■ **The problem**
Filter the material, keeping only lines with the word "year".
═════ Data ═════
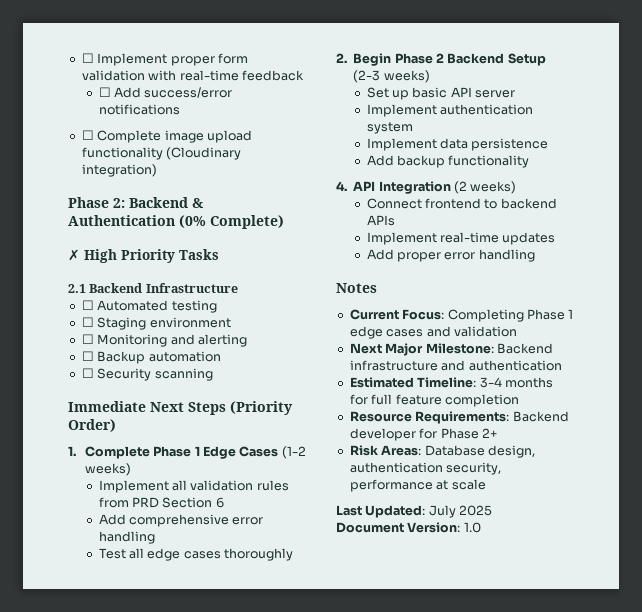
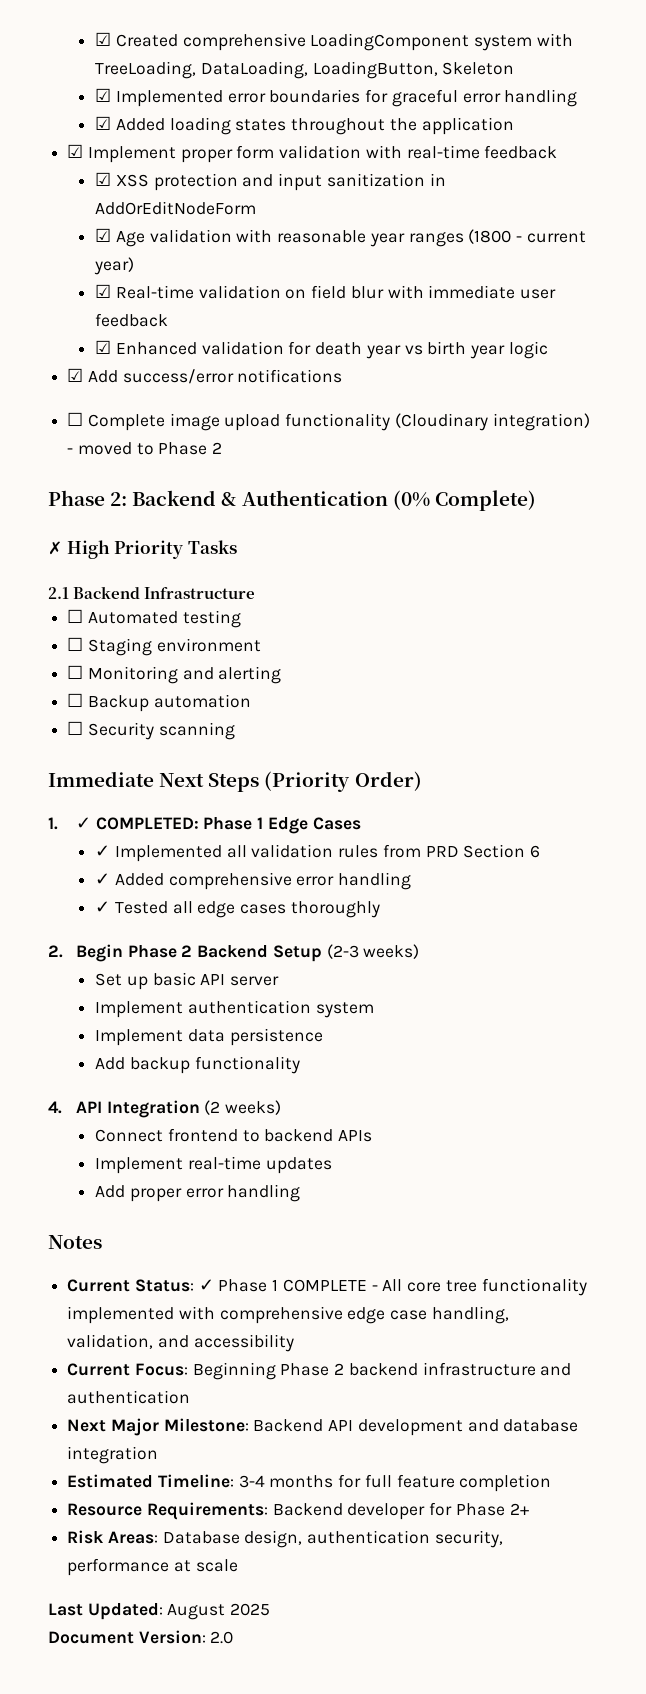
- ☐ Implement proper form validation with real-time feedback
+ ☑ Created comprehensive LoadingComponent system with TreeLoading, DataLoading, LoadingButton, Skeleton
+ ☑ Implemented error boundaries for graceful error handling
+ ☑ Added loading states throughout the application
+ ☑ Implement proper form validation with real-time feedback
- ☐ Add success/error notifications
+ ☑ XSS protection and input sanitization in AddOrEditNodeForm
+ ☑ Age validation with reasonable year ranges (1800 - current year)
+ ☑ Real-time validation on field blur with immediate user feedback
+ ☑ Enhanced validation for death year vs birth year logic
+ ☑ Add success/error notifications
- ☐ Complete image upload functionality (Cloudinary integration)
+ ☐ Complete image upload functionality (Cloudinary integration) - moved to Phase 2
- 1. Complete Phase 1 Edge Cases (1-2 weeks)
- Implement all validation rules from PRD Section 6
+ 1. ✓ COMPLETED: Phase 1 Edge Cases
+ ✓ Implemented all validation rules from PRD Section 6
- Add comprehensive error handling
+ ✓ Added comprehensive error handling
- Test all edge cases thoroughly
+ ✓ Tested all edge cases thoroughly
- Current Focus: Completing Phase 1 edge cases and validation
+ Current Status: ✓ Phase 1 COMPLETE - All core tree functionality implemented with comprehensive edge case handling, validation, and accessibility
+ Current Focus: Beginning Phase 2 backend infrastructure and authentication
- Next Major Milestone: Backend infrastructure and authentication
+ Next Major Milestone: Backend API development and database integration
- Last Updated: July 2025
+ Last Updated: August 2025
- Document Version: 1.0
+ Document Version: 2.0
═════
═════ Data ═════
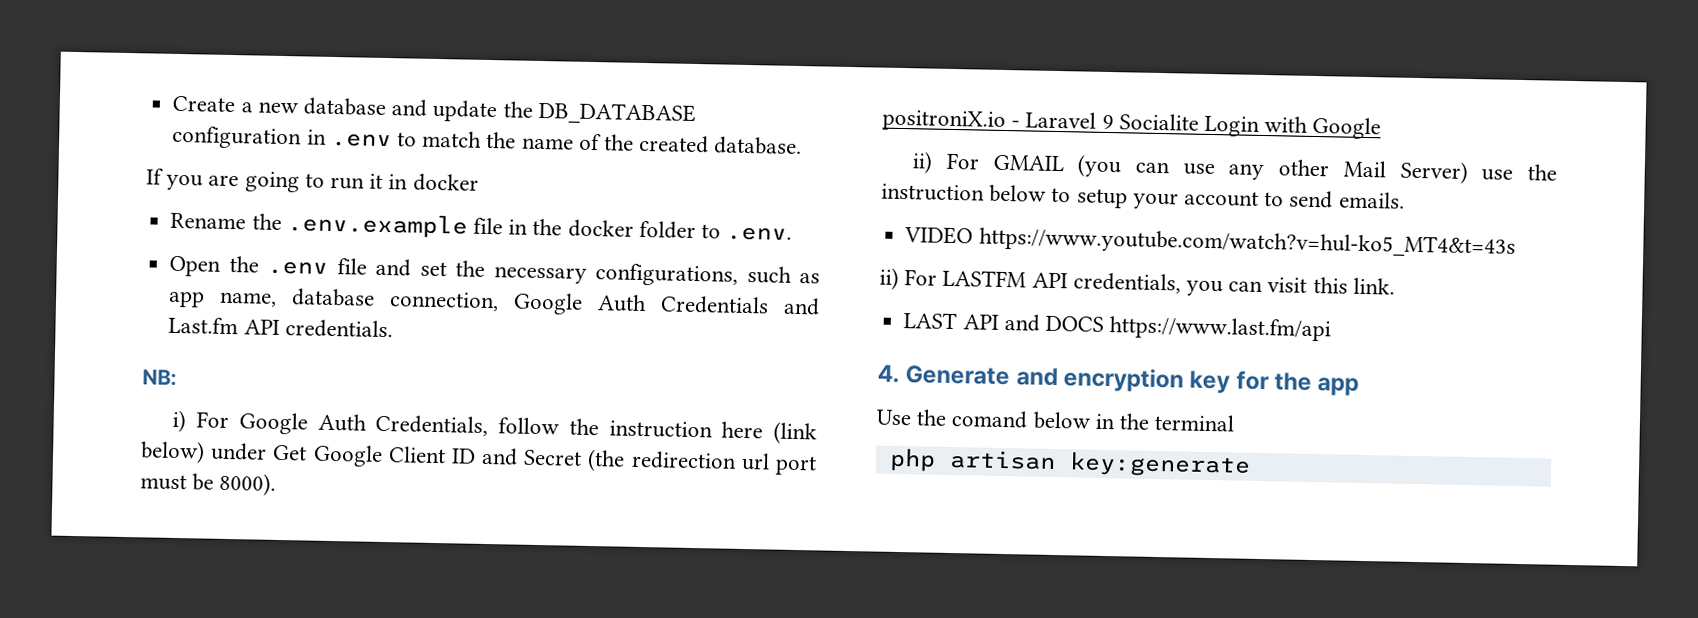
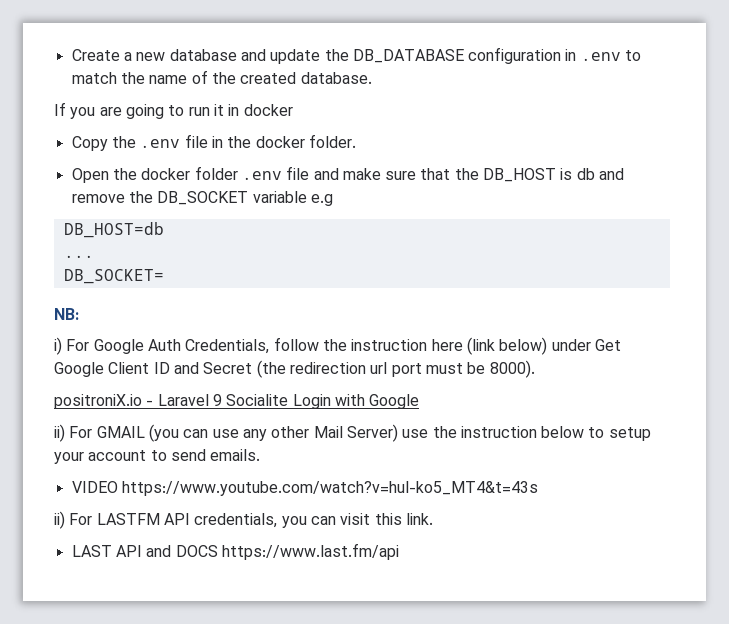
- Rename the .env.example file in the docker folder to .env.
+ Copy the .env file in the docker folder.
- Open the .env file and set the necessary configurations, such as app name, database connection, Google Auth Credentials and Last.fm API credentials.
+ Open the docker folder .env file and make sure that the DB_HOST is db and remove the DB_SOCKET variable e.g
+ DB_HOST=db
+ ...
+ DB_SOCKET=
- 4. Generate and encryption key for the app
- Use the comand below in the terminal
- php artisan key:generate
═════
═════ Data ═════
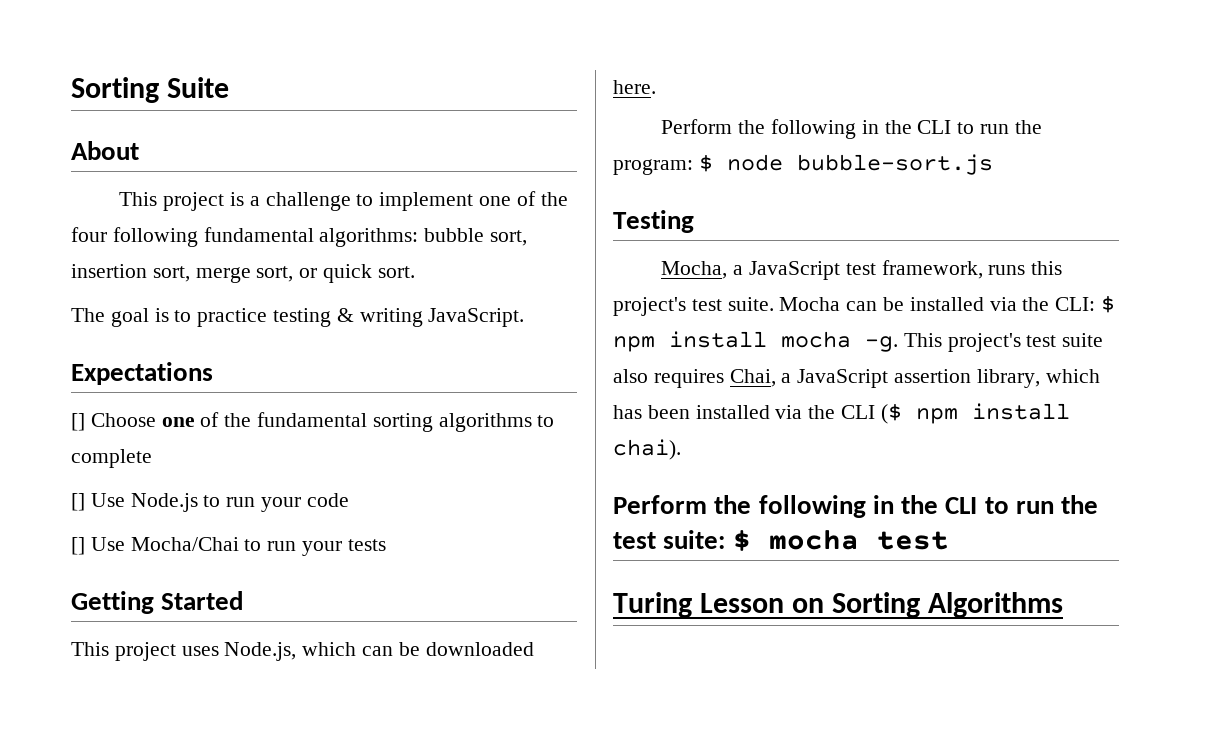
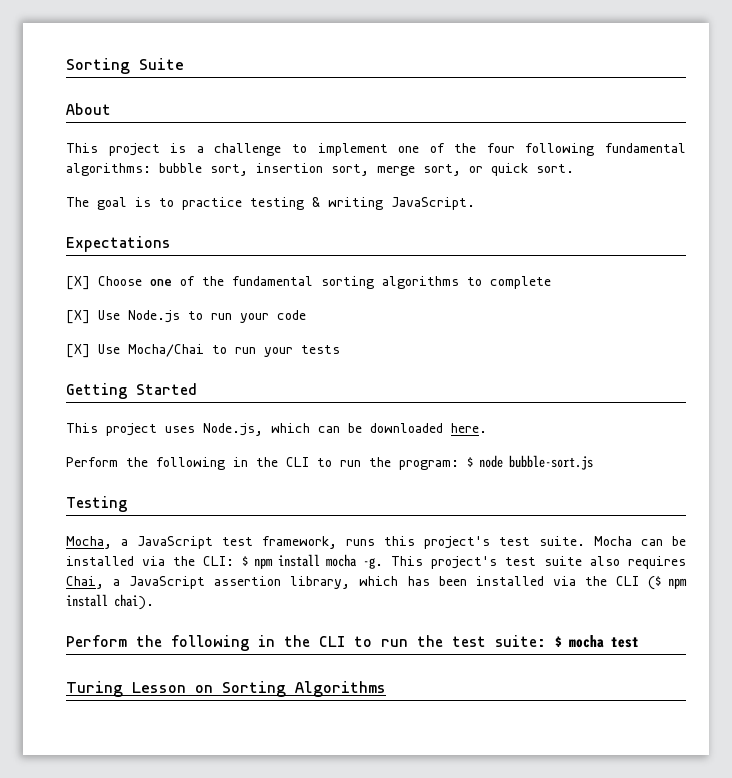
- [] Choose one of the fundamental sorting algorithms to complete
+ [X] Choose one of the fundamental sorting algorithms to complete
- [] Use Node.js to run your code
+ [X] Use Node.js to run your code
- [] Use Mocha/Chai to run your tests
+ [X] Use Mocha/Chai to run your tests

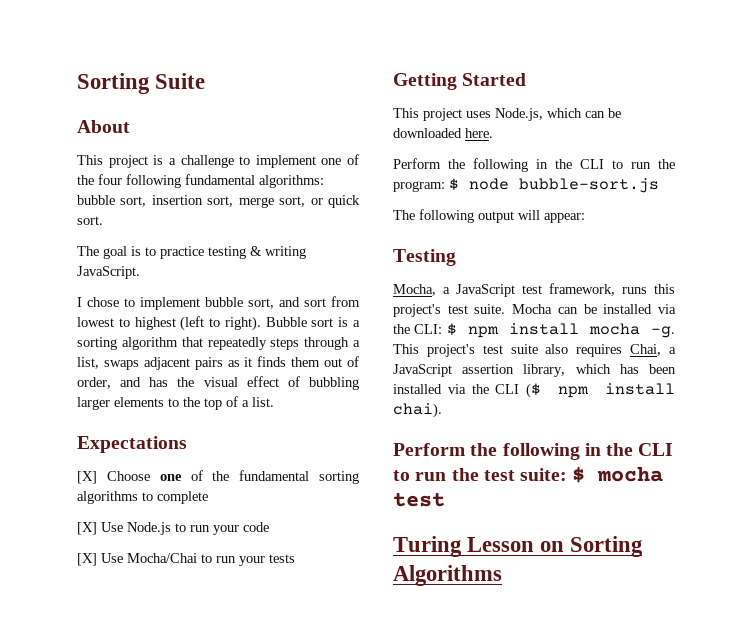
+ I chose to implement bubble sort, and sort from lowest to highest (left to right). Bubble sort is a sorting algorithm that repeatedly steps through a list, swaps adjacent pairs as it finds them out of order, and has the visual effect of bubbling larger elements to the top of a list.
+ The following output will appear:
═════
■ **Answer to this problem**
+ ☑ Age validation with reasonable year ranges (1800 - current year)
+ ☑ Enhanced validation for death year vs birth year logic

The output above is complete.